## Your task
In the data below, find the line that contains "height: 98px;" and the line that contains "vertical-align: top;". Copy both, plus every line between them, exactly.
......
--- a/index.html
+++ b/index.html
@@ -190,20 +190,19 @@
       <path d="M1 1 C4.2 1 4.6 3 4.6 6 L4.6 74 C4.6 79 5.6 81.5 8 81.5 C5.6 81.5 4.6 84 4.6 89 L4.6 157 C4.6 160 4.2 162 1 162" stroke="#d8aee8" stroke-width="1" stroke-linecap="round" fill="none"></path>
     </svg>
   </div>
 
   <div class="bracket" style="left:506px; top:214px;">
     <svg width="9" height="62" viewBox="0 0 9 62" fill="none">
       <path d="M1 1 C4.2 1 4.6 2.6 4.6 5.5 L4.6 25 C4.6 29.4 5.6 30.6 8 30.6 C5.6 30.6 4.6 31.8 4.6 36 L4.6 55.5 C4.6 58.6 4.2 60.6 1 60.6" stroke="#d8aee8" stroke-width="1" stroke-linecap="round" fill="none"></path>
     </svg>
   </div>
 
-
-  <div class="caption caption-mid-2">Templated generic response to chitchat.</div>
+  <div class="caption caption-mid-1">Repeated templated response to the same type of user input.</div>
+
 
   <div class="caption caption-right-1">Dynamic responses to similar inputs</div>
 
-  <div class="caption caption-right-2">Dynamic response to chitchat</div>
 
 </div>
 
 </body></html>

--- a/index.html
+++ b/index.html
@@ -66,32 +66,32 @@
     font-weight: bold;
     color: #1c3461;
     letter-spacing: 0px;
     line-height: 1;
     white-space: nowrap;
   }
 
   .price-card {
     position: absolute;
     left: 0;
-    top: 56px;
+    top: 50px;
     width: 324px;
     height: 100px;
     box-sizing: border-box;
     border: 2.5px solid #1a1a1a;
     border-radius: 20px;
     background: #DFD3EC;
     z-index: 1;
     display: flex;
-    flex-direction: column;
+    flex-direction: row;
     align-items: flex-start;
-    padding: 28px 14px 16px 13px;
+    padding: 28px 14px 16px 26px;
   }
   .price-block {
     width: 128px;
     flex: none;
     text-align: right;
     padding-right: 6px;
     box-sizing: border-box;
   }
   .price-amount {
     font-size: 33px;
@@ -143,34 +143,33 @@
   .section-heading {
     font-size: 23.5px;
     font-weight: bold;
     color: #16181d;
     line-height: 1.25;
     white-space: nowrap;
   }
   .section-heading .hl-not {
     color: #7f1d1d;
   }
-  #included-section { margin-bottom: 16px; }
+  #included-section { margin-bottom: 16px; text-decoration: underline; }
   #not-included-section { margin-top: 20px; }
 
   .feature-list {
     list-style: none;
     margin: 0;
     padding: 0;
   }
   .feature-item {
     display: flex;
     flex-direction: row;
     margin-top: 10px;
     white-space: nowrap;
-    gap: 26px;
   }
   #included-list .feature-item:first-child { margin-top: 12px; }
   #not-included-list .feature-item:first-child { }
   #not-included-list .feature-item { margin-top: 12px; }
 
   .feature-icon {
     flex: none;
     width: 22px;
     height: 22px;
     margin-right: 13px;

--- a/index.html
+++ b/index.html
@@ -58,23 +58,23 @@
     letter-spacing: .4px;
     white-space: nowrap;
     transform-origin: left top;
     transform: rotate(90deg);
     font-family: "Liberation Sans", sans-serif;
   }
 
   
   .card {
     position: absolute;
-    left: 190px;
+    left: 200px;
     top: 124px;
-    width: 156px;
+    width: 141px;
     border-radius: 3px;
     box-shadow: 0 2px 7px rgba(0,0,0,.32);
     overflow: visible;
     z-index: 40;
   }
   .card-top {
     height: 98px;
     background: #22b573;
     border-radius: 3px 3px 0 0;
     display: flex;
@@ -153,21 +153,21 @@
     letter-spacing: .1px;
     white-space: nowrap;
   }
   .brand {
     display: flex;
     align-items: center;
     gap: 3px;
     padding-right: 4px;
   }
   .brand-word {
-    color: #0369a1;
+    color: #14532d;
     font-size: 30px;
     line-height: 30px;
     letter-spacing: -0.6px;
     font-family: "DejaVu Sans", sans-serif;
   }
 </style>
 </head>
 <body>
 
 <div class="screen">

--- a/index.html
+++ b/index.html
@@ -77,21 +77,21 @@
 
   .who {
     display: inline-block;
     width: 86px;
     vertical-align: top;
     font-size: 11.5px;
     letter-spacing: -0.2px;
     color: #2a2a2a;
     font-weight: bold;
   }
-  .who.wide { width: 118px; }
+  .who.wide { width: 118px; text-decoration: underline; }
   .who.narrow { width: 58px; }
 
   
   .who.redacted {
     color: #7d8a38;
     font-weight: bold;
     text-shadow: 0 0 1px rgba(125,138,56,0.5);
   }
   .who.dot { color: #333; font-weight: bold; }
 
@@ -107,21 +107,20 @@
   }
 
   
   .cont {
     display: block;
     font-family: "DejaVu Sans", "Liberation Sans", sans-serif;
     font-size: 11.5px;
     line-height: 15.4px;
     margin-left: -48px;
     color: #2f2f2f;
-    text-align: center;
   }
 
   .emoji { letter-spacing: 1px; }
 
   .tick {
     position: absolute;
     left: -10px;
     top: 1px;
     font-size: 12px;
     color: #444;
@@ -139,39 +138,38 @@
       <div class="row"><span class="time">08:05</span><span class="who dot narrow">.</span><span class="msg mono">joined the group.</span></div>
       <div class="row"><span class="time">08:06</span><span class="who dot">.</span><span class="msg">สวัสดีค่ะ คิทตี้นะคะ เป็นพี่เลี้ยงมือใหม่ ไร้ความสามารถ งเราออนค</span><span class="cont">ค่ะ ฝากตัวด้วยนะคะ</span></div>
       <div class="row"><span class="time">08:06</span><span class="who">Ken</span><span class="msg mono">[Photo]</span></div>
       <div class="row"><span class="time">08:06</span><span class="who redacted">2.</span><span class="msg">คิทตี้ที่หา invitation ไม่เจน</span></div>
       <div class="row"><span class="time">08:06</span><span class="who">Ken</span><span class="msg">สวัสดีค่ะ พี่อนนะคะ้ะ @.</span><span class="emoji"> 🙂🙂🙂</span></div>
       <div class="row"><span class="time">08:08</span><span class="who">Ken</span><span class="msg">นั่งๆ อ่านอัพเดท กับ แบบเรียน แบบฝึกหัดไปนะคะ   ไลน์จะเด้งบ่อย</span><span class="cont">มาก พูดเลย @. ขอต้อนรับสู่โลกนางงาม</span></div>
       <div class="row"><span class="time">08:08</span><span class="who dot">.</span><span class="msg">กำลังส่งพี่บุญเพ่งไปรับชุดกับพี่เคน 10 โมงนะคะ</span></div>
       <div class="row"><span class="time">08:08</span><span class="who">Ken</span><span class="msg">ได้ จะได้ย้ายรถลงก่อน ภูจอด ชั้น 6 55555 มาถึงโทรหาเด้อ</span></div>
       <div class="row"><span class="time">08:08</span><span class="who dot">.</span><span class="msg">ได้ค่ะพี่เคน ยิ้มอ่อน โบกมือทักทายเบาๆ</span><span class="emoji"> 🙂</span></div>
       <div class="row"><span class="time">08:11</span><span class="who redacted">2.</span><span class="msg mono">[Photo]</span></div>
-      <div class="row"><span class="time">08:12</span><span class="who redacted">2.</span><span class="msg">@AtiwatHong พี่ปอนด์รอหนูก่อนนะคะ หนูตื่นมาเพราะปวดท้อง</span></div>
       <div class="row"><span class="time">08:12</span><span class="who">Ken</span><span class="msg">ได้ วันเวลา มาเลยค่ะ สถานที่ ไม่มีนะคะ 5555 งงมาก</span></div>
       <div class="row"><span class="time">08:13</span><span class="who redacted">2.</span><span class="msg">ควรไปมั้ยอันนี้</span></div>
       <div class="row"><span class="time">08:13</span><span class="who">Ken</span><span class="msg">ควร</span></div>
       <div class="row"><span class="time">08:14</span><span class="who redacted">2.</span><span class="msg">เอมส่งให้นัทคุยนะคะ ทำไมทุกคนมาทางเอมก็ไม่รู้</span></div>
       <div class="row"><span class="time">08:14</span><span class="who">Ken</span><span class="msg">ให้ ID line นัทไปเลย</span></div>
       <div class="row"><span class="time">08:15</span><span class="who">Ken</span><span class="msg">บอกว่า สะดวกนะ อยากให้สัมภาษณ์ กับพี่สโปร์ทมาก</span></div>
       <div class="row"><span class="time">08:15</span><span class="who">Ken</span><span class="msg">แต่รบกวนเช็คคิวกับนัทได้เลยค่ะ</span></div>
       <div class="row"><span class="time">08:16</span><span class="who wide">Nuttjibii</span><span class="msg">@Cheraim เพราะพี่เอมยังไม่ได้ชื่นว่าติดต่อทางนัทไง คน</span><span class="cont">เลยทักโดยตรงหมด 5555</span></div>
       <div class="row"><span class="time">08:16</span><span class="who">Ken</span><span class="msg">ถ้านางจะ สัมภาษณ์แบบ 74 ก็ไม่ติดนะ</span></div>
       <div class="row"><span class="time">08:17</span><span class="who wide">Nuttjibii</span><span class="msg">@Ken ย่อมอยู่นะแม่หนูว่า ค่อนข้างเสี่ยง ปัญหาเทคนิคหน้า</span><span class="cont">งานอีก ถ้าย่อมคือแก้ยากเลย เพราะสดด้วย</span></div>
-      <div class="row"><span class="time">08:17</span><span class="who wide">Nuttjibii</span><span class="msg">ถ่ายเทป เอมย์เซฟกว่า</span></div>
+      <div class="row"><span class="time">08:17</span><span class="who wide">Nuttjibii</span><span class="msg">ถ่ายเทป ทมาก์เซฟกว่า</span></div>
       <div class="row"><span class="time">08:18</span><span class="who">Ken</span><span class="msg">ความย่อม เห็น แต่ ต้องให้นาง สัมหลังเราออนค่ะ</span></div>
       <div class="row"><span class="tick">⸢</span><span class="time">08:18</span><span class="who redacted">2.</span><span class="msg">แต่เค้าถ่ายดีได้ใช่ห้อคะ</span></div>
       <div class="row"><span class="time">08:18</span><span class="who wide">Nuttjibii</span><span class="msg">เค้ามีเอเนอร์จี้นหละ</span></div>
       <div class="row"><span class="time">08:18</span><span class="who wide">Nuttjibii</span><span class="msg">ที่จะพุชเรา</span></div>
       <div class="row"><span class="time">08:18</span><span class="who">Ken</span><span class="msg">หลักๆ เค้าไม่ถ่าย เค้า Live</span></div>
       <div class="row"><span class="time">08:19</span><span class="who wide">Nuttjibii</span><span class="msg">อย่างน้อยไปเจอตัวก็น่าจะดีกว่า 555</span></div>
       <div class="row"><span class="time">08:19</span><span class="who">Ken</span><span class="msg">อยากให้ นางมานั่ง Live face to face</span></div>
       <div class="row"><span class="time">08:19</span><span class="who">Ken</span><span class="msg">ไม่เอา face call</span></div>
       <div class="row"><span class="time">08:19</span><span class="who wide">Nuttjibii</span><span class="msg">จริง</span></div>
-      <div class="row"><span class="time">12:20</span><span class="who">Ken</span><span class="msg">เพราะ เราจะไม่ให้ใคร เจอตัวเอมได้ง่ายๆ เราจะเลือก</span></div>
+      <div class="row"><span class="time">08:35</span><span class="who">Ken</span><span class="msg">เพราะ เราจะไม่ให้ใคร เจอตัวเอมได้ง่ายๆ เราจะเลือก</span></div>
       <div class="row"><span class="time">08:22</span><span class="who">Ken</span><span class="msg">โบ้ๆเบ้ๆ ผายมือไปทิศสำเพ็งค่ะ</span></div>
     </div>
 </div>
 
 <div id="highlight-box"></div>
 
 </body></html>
......
## Solved exercise
     height: 98px;
     background: #22b573;
     border-radius: 3px 3px 0 0;
     display: flex;
@@ -153,21 +153,21 @@
     letter-spacing: .1px;
     white-space: nowrap;
   }
   .brand {
     display: flex;
     align-items: center;
     gap: 3px;
     padding-right: 4px;
   }
   .brand-word {
-    color: #0369a1;
+    color: #14532d;
     font-size: 30px;
     line-height: 30px;
     letter-spacing: -0.6px;
     font-family: "DejaVu Sans", sans-serif;
   }
 </style>
 </head>
 <body>
 
 <div class="screen">

--- a/index.html
+++ b/index.html
@@ -77,21 +77,21 @@
 
   .who {
     display: inline-block;
     width: 86px;
     vertical-align: top;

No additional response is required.